RECORDS TO USE:
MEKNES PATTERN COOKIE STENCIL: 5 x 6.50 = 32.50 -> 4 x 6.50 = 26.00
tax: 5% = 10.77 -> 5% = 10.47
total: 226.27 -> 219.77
...
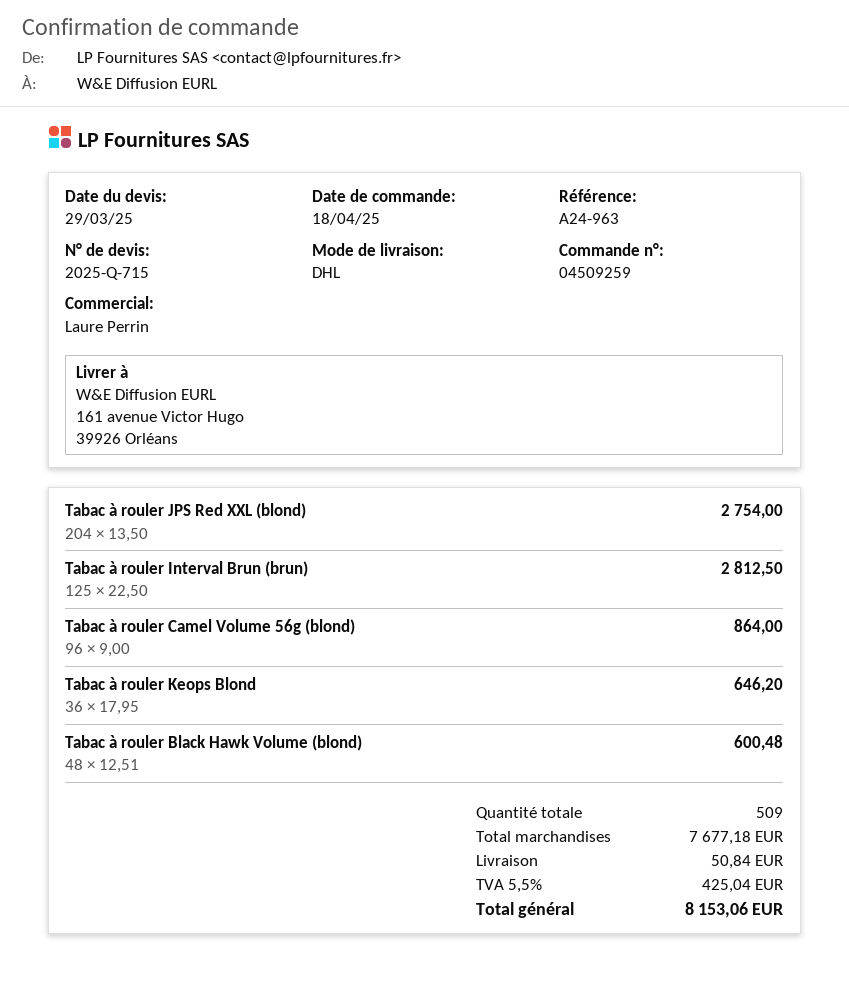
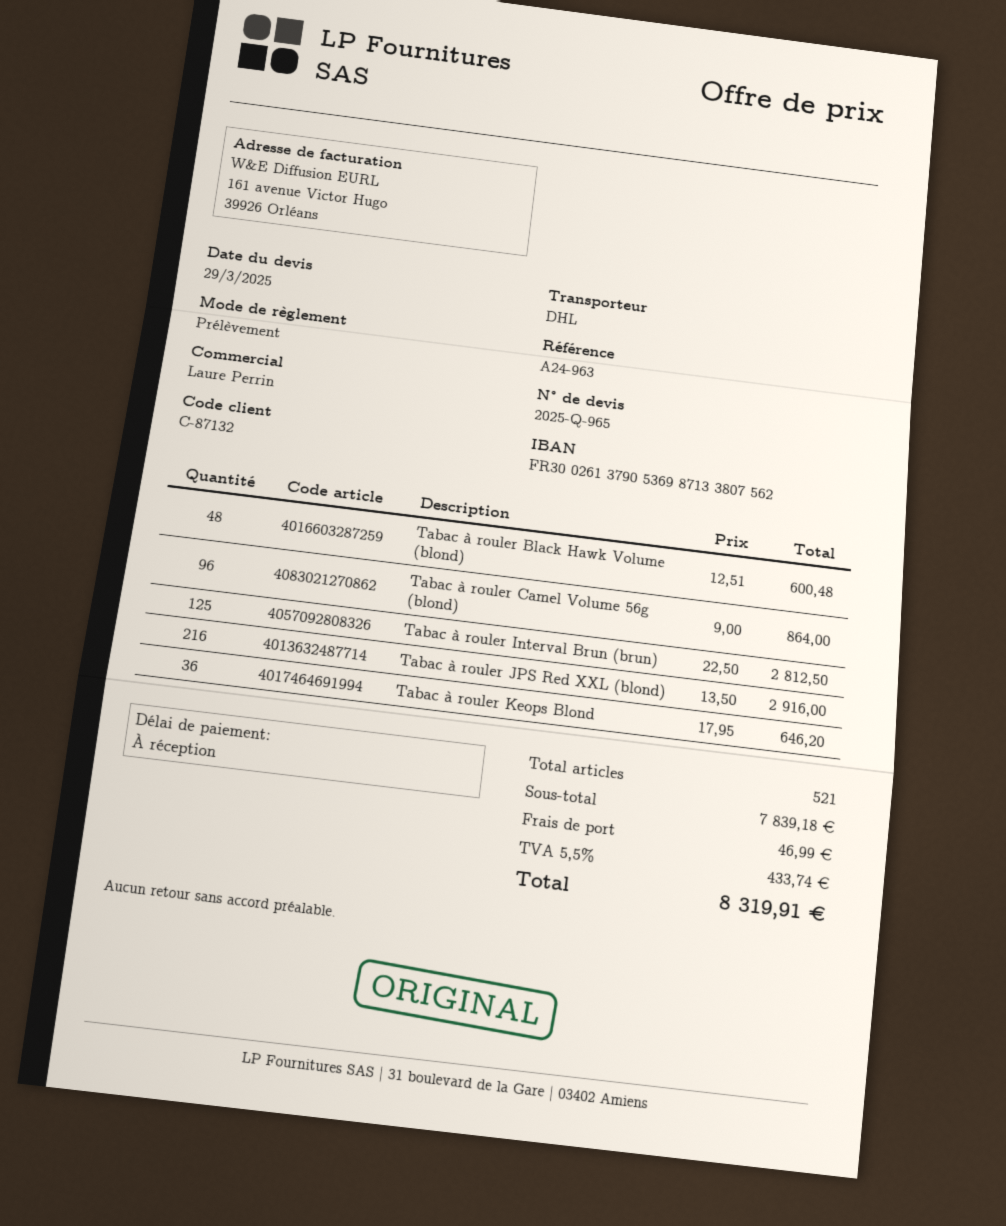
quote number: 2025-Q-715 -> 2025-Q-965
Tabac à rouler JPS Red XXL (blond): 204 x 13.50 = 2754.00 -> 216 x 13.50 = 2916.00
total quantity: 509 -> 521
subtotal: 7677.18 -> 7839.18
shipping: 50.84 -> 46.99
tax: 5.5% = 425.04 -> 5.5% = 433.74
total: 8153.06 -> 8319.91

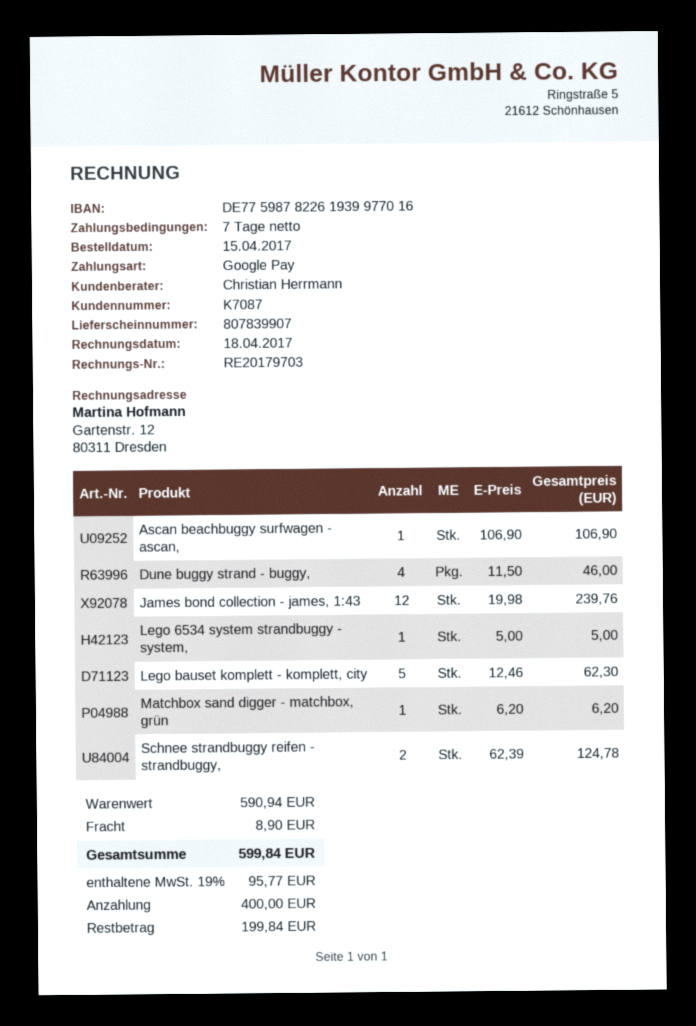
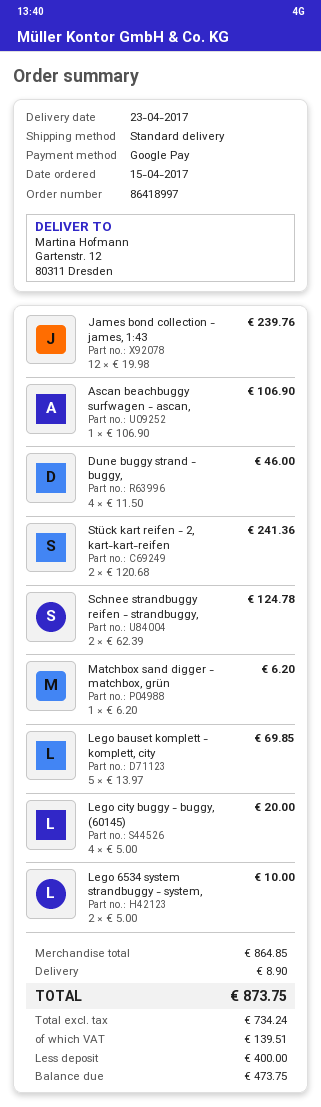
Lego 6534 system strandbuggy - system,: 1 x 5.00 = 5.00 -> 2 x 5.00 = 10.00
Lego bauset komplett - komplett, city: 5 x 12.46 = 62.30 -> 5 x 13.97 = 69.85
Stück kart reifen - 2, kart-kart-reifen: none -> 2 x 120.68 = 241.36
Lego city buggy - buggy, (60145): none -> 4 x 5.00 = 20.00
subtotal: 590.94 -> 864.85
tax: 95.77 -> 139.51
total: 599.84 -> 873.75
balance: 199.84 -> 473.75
--
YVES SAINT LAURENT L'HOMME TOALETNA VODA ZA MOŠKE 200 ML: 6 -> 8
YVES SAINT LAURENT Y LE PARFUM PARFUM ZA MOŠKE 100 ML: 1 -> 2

ASSIGNMENT: Copy word for word only the lines above from the one with "subtotal: 7677.18 -> 7839.18" through the one with "balance: 199.84 -> 473.75". Leave pictures out.

YOUR RESPONSE:
subtotal: 7677.18 -> 7839.18
shipping: 50.84 -> 46.99
tax: 5.5% = 425.04 -> 5.5% = 433.74
total: 8153.06 -> 8319.91

Lego 6534 system strandbuggy - system,: 1 x 5.00 = 5.00 -> 2 x 5.00 = 10.00
Lego bauset komplett - komplett, city: 5 x 12.46 = 62.30 -> 5 x 13.97 = 69.85
Stück kart reifen - 2, kart-kart-reifen: none -> 2 x 120.68 = 241.36
Lego city buggy - buggy, (60145): none -> 4 x 5.00 = 20.00
subtotal: 590.94 -> 864.85
tax: 95.77 -> 139.51
total: 599.84 -> 873.75
balance: 199.84 -> 473.75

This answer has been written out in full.